REQUIRED WORK — What lines in the records below contain the string "group"? Copy every one.
━━ EXERCISE DATA ━━
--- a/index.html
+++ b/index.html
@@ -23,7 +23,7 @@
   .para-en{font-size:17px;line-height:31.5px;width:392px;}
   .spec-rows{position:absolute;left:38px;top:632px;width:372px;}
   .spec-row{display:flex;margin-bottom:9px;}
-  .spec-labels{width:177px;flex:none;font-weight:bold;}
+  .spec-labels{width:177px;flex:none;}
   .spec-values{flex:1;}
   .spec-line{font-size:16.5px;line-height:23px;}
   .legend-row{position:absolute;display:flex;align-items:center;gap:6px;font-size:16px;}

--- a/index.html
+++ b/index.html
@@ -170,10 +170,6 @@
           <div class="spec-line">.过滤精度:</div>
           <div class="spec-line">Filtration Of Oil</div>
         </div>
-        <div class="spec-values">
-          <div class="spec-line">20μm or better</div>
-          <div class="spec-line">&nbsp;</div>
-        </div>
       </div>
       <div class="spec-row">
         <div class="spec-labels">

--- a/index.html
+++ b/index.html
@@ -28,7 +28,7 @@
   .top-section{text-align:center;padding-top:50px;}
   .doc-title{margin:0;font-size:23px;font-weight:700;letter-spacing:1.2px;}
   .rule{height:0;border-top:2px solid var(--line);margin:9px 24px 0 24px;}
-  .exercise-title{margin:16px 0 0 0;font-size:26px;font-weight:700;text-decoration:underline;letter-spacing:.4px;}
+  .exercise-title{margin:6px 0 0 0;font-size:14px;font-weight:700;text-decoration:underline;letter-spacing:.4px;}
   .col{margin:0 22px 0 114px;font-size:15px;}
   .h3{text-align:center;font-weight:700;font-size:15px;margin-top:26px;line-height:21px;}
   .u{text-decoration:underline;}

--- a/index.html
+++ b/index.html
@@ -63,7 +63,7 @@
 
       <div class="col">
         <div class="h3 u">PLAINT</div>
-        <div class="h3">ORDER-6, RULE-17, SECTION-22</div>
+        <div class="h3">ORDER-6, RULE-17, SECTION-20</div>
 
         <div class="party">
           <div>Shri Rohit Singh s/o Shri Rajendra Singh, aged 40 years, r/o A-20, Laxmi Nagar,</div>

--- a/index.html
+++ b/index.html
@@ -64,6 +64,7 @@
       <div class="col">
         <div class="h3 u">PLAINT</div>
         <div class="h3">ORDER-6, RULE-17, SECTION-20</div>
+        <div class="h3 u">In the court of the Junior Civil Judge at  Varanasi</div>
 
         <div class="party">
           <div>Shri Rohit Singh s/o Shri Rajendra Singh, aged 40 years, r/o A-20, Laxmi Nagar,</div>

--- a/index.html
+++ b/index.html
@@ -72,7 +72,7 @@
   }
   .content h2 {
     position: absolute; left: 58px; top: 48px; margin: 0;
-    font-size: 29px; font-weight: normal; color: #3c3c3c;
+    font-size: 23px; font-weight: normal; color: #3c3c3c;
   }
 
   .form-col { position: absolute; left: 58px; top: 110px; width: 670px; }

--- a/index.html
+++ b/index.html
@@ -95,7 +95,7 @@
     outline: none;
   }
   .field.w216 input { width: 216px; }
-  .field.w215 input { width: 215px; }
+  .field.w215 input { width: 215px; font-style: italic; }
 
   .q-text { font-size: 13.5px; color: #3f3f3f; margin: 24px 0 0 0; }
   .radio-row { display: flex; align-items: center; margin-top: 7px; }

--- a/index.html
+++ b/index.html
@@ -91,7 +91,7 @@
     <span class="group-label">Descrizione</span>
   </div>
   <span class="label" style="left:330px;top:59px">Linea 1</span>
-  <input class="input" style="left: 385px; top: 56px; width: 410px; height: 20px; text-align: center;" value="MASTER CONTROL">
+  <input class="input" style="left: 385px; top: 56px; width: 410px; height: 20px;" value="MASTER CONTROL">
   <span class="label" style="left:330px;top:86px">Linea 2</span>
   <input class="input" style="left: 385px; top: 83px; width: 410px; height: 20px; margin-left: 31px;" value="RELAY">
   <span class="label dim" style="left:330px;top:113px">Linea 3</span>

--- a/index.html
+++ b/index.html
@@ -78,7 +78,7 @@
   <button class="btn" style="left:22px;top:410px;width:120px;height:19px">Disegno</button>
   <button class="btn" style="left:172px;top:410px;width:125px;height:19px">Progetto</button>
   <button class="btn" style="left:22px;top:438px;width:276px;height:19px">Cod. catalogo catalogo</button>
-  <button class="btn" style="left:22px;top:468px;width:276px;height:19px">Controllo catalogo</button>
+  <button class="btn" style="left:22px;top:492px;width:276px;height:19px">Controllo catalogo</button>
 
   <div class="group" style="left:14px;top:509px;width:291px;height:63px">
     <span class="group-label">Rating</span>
━━━
RESULT —
     <span class="group-label">Descrizione</span>
   <div class="group" style="left:14px;top:509px;width:291px;height:63px">
     <span class="group-label">Rating</span>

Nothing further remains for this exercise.